What to produce = Please find all lines in the data that hold the string "this" and copy them.

--- Entries shown Enclosed Below ---

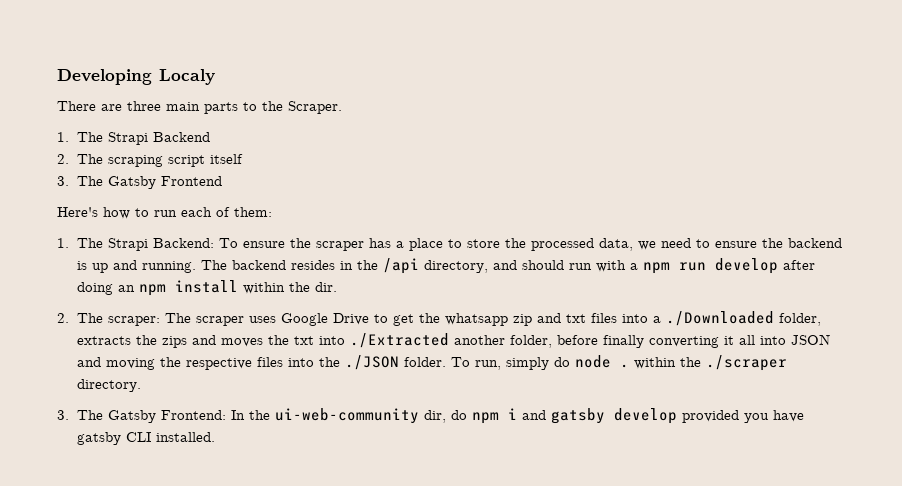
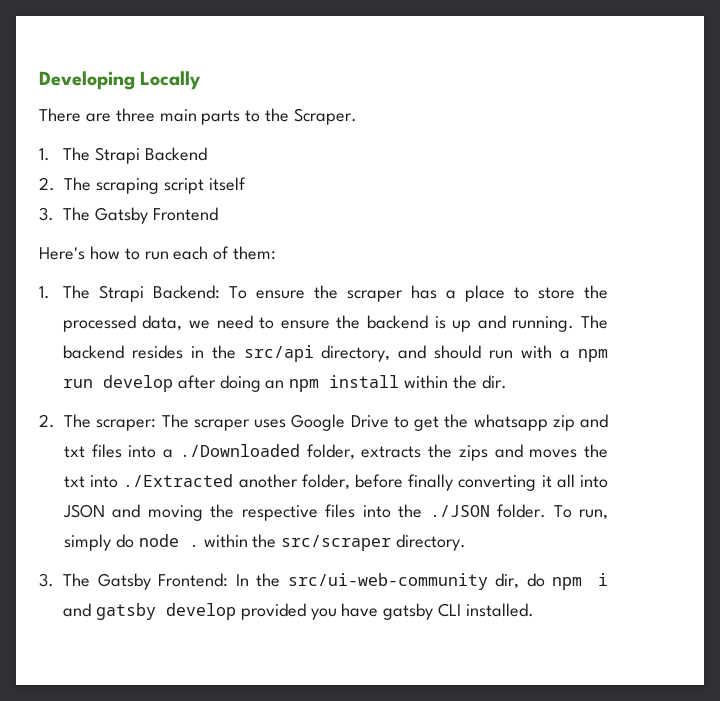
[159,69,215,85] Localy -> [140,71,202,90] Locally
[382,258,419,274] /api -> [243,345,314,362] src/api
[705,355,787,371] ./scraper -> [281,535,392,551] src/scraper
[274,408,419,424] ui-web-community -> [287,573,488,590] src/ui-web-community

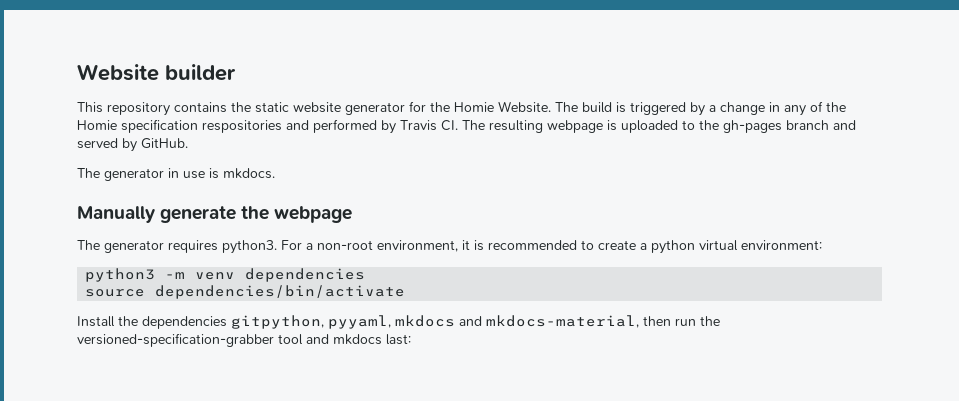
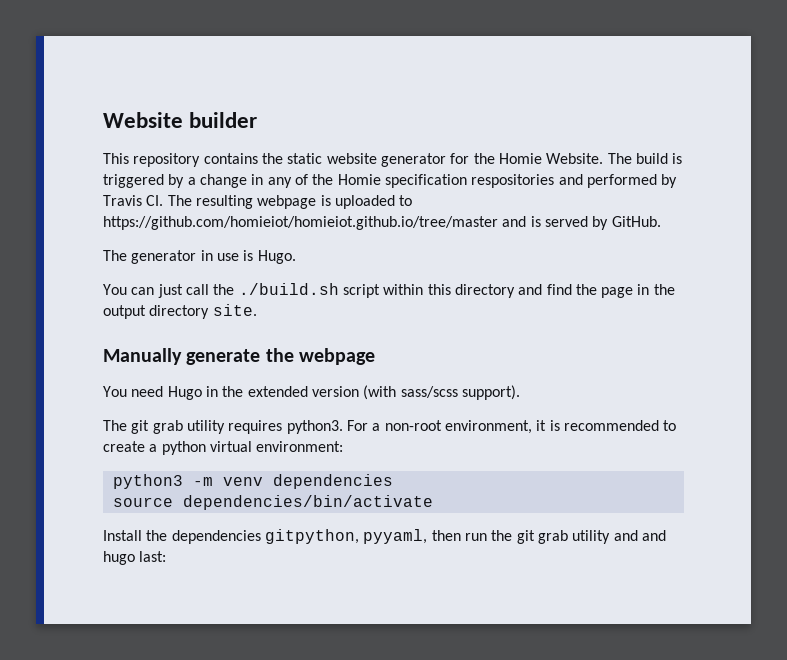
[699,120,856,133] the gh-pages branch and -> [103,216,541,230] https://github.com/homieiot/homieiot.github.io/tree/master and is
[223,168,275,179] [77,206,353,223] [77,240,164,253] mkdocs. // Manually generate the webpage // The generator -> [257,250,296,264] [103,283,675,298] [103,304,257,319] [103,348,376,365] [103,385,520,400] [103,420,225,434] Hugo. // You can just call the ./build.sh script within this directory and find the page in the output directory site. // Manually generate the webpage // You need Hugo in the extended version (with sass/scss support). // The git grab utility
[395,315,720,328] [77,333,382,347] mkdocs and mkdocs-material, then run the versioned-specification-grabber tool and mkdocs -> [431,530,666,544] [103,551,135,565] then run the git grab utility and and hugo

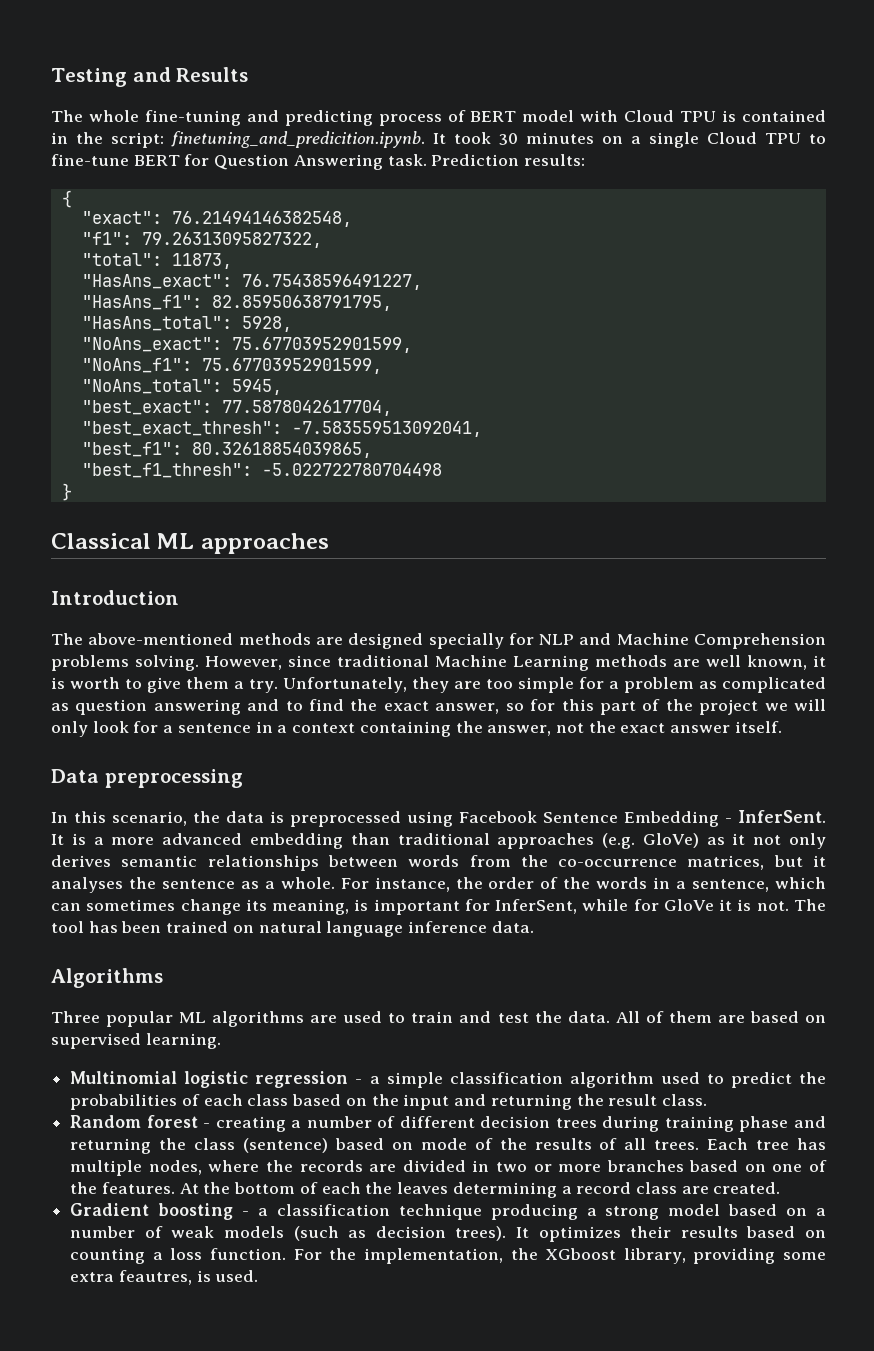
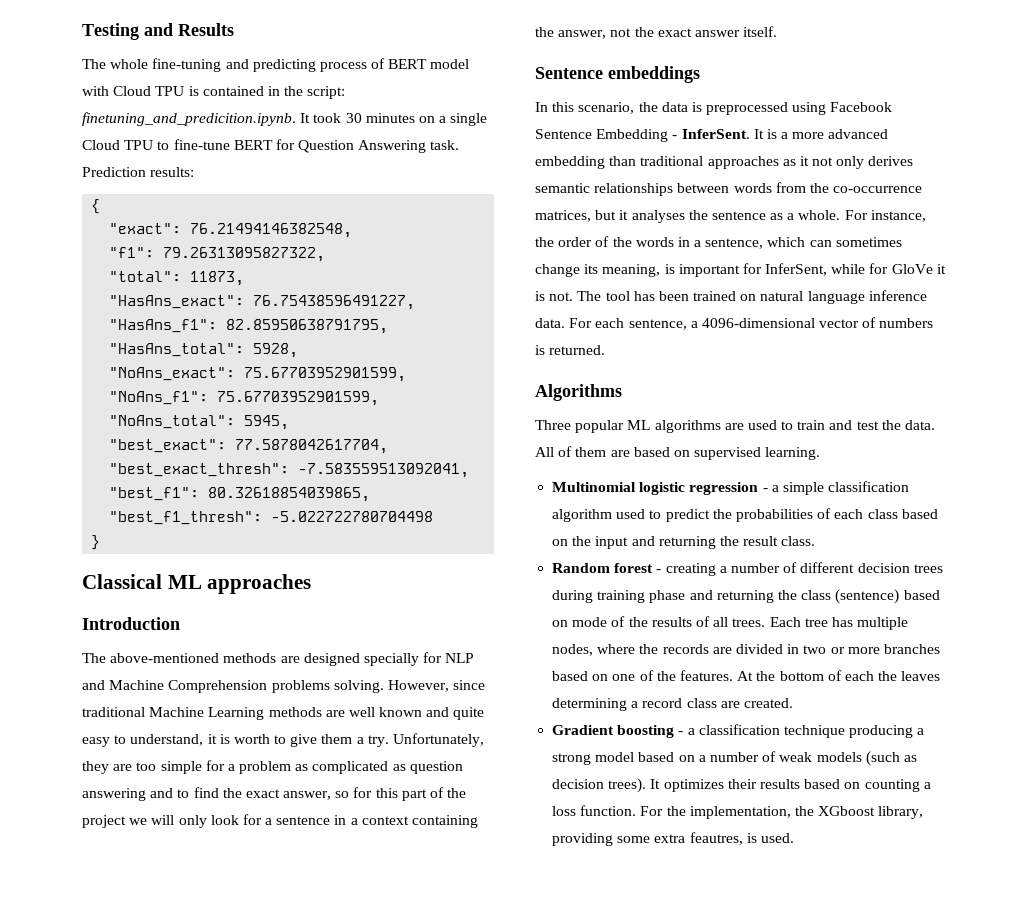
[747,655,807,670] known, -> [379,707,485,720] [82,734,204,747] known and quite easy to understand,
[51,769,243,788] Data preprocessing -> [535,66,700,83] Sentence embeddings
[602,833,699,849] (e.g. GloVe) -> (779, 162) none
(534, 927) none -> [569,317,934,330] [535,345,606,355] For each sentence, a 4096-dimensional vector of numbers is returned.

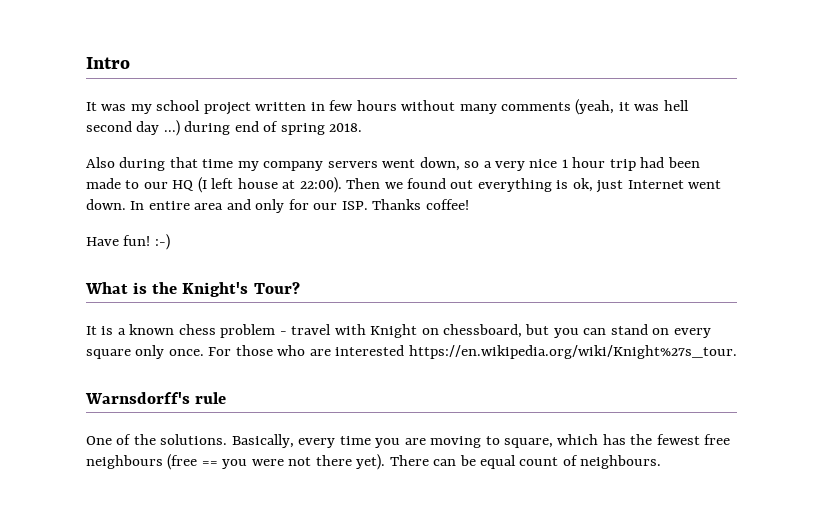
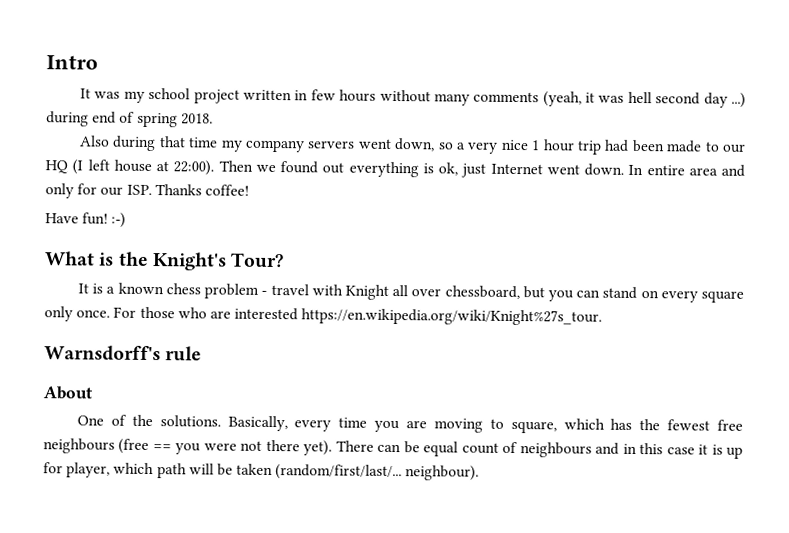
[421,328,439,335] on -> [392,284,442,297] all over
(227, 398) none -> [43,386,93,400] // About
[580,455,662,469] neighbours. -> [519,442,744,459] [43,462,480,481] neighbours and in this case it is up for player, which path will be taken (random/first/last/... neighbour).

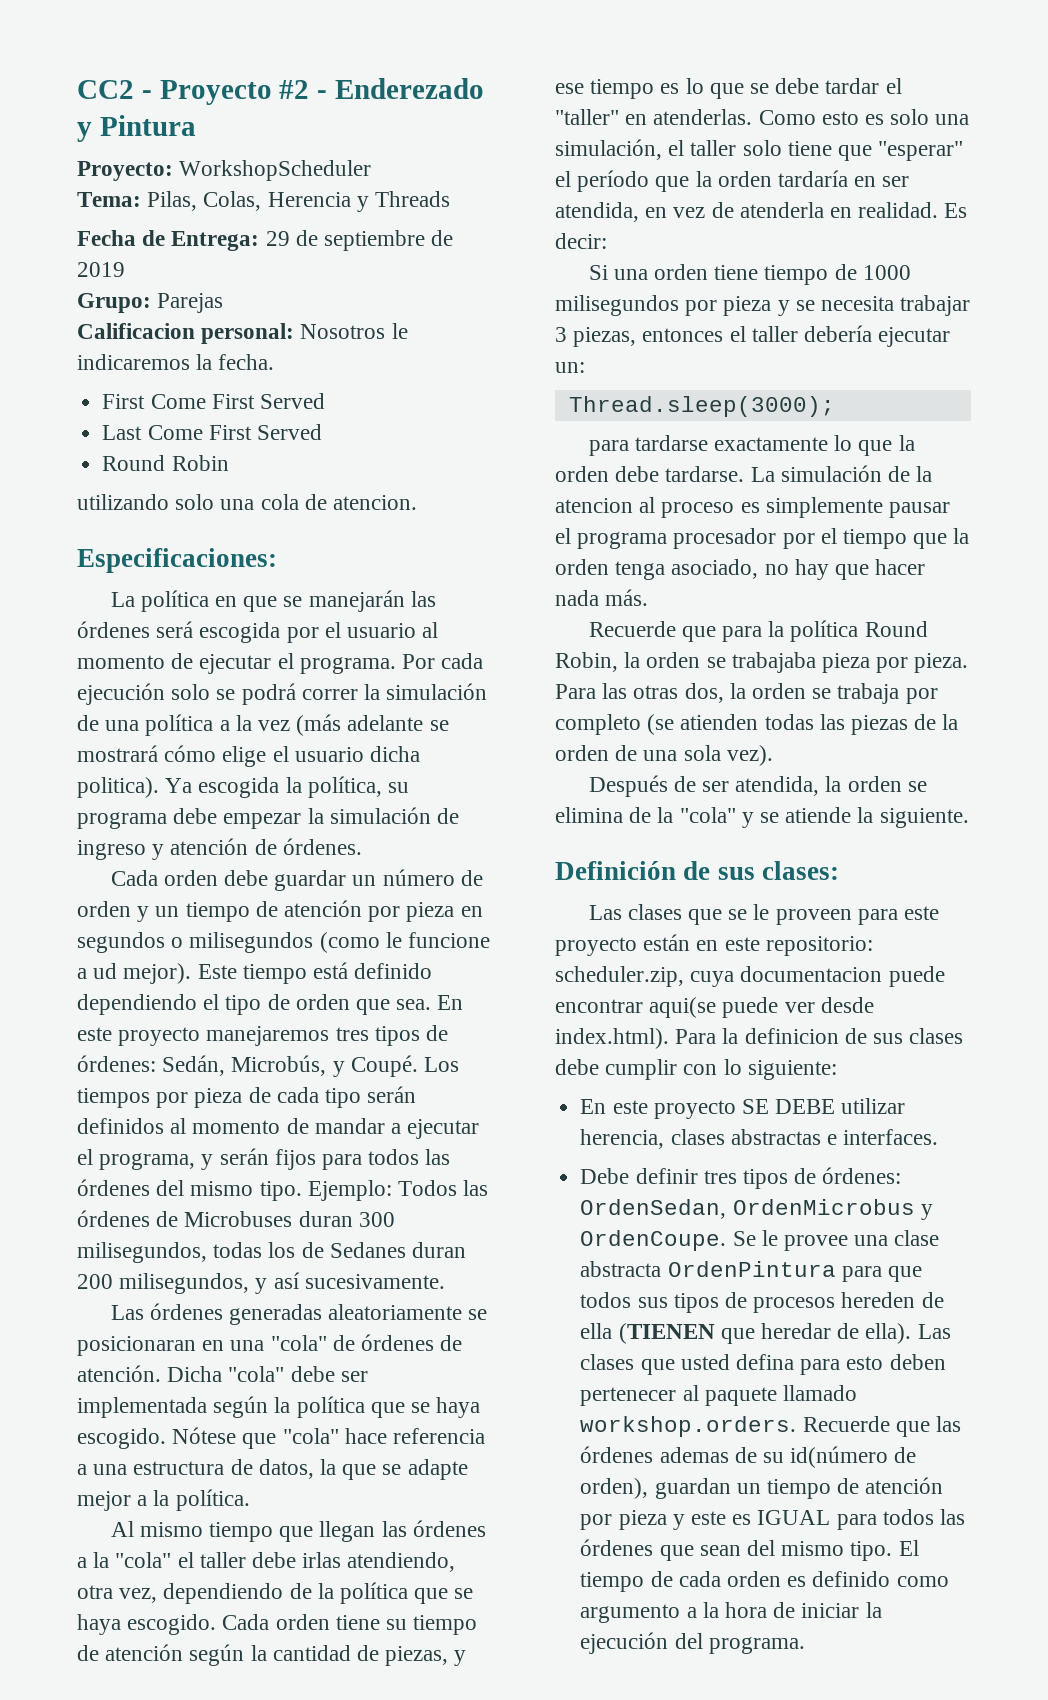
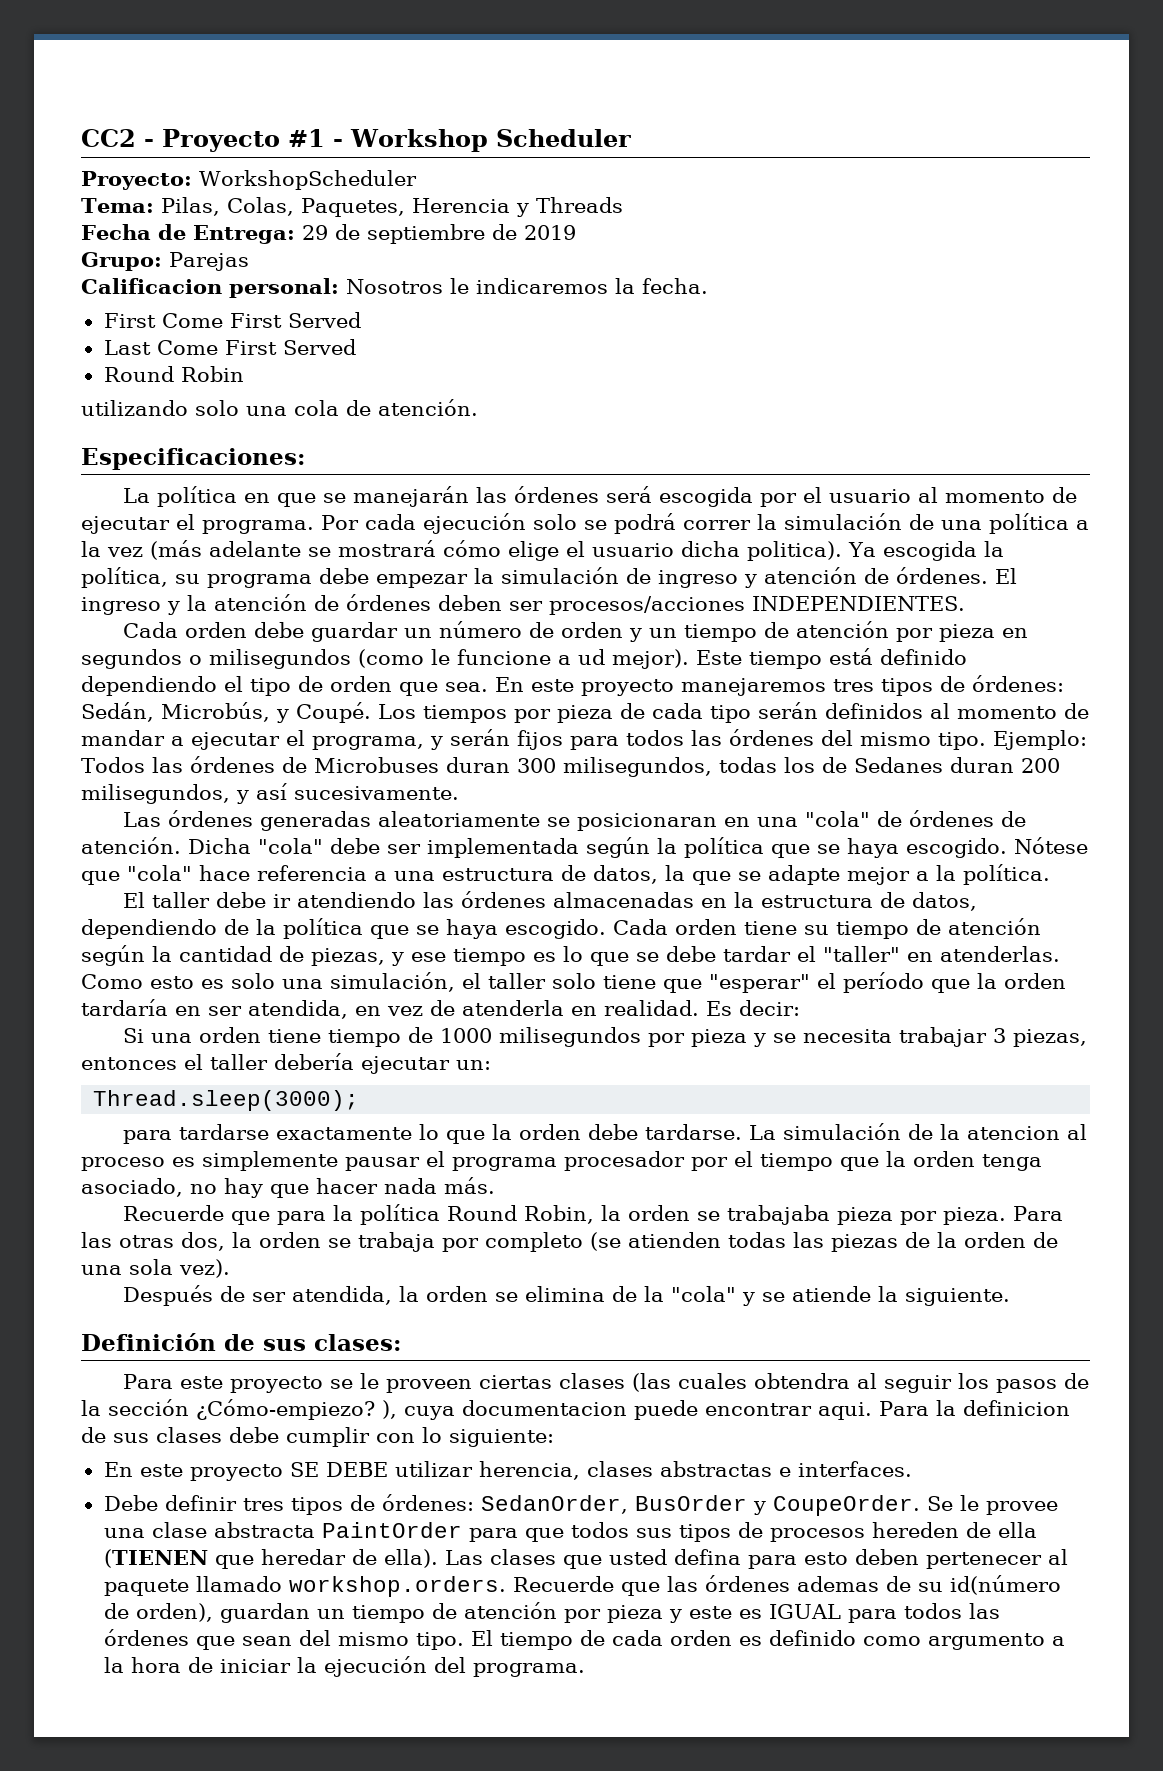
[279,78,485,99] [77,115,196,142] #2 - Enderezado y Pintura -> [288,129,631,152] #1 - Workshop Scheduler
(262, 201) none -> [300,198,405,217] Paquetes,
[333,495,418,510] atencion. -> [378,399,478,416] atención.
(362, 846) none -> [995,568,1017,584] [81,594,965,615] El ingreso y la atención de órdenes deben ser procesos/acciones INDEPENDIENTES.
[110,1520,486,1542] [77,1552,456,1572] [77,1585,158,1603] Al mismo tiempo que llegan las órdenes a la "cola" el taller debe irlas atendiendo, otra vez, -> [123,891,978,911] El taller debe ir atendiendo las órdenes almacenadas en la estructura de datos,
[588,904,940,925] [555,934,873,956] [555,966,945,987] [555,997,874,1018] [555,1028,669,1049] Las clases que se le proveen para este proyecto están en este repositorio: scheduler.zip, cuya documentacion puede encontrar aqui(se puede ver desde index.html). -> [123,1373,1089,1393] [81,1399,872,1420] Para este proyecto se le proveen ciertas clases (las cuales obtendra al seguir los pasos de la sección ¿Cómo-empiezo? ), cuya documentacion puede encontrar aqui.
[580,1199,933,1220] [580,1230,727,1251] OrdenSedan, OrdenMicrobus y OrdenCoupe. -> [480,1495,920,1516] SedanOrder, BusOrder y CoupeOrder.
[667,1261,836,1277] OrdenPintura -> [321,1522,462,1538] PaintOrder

--- End of Enclosed Entries shown ---

Expected answer =
[223,168,275,179] [77,206,353,223] [77,240,164,253] mkdocs. // Manually generate the webpage // The generator -> [257,250,296,264] [103,283,675,298] [103,304,257,319] [103,348,376,365] [103,385,520,400] [103,420,225,434] Hugo. // You can just call the ./build.sh script within this directory and find the page in the output directory site. // Manually generate the webpage // You need Hugo in the extended version (with sass/scss support). // The git grab utility
[580,455,662,469] neighbours. -> [519,442,744,459] [43,462,480,481] neighbours and in this case it is up for player, which path will be taken (random/first/last/... neighbour).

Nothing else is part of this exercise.